Web document revisions:
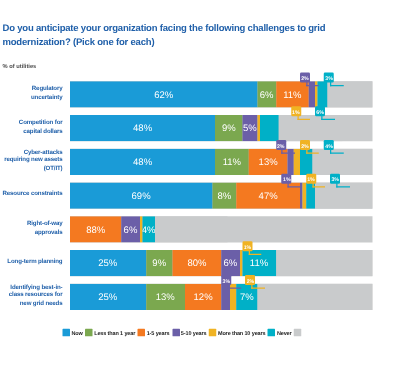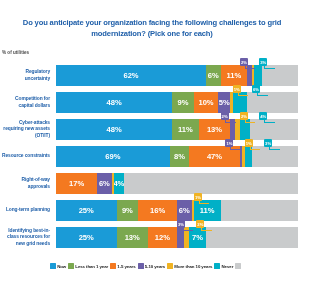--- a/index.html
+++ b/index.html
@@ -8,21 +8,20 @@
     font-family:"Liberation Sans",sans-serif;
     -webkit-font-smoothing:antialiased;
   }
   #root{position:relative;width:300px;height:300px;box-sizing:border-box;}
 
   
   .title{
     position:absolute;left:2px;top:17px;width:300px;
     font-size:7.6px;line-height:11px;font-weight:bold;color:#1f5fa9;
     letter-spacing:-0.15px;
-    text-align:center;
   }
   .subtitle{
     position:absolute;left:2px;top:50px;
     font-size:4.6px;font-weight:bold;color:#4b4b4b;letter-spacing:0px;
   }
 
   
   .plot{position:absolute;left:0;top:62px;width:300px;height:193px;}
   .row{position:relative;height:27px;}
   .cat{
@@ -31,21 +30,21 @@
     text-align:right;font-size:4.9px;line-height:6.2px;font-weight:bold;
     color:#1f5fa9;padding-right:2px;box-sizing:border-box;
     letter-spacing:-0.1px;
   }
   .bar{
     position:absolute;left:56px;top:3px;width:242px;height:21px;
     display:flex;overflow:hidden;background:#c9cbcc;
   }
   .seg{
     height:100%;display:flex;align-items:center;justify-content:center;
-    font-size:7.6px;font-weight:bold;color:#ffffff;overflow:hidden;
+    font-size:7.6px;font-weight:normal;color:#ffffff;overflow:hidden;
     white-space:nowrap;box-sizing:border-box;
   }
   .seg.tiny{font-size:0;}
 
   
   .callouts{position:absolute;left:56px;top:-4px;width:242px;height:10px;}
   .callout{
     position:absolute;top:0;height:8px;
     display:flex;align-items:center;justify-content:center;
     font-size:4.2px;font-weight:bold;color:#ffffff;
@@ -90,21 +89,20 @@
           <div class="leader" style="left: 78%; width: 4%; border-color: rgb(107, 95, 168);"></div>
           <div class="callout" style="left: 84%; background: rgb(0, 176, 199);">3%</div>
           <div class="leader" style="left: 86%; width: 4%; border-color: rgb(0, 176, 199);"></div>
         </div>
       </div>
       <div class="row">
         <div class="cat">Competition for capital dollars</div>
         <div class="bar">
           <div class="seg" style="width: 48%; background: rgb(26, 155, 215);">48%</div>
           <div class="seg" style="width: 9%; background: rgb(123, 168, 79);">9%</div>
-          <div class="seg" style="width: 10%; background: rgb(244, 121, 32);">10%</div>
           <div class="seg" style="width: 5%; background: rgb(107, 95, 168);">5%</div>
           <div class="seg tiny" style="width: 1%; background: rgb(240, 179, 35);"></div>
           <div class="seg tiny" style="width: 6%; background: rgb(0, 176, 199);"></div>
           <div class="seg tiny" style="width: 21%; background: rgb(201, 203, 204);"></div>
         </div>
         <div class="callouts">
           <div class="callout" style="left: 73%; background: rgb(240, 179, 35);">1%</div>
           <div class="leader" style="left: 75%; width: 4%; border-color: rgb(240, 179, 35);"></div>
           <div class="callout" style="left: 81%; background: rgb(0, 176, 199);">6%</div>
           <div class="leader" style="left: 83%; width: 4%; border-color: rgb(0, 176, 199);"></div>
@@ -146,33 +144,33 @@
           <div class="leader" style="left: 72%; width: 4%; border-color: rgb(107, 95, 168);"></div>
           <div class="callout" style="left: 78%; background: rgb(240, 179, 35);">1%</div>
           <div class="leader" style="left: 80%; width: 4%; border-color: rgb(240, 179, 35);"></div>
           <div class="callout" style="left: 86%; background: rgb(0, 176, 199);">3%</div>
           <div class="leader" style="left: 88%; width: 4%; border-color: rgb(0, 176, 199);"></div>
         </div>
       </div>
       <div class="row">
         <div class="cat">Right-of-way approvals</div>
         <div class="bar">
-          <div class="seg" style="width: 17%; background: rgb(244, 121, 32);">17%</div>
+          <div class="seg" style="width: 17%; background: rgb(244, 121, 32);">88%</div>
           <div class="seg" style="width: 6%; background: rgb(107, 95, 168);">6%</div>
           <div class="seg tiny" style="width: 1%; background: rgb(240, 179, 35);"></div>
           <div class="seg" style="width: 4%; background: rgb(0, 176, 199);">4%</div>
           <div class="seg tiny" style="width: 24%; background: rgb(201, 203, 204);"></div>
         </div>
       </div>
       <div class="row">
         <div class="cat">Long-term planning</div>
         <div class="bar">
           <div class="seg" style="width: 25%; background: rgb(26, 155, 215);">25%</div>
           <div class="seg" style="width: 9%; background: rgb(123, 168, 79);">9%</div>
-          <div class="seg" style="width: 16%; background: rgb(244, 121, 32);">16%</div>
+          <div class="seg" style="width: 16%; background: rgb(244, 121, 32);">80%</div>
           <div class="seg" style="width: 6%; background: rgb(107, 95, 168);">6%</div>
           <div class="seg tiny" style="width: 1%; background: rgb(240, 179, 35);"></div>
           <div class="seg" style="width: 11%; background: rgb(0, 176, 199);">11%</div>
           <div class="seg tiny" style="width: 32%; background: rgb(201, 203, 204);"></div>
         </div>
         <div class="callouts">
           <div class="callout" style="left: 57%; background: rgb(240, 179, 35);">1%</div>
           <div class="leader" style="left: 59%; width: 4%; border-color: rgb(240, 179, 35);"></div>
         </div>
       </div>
--
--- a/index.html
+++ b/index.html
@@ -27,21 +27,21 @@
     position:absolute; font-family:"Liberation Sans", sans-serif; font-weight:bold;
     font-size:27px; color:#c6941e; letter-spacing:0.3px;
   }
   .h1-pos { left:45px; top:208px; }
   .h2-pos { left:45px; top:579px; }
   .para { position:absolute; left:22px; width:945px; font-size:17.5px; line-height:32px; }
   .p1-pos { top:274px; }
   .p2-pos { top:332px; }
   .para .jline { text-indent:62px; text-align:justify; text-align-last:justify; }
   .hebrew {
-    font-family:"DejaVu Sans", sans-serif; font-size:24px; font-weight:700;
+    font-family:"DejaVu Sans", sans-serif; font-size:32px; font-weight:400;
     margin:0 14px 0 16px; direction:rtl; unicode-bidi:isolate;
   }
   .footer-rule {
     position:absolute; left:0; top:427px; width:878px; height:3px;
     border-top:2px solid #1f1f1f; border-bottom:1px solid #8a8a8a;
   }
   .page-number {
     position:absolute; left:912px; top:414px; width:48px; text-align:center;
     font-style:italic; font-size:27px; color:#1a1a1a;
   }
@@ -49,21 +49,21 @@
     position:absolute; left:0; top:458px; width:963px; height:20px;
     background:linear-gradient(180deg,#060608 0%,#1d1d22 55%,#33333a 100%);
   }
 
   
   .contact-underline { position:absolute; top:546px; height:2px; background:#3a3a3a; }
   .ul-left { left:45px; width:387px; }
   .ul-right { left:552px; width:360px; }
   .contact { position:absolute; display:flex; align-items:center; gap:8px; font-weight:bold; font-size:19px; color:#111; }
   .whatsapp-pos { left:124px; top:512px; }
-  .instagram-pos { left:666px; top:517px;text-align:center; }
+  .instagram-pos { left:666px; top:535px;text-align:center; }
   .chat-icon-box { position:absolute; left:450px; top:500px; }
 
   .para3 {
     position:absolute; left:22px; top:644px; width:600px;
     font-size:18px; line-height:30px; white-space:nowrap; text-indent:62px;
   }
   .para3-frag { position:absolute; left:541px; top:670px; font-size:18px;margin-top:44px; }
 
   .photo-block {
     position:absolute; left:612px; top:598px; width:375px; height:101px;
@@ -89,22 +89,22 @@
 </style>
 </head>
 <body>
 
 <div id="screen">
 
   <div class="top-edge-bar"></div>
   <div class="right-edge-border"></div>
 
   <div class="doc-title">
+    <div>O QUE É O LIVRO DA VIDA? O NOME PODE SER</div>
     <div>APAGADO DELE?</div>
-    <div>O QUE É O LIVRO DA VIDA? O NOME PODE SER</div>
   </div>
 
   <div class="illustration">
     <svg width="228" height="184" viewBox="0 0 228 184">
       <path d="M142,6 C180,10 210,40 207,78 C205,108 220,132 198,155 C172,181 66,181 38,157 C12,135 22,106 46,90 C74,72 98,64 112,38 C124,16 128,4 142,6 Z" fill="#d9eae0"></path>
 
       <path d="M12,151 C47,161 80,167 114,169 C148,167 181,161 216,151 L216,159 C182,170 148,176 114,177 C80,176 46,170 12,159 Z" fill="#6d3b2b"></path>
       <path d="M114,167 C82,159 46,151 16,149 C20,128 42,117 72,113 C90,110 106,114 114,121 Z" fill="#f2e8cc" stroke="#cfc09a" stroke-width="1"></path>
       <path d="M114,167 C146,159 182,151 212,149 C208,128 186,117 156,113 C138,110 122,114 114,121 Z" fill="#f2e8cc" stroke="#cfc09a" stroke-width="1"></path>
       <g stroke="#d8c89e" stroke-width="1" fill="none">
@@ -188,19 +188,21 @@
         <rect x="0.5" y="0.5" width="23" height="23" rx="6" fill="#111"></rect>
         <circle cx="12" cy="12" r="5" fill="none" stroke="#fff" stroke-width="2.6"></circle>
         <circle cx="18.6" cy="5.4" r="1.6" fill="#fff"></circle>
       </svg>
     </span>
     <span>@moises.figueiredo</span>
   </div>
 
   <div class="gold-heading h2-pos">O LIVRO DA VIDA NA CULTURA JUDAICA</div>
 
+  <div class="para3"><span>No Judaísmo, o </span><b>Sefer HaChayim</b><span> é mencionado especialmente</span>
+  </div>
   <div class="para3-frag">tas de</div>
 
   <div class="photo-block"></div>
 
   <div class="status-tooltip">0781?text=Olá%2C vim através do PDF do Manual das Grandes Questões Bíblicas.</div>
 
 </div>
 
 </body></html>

_ASSIGNMENT_
Note every line above where the string "block" shows up, and copy those lines.

_RESPONSE AREA_
   .photo-block {
   <div class="photo-block"></div>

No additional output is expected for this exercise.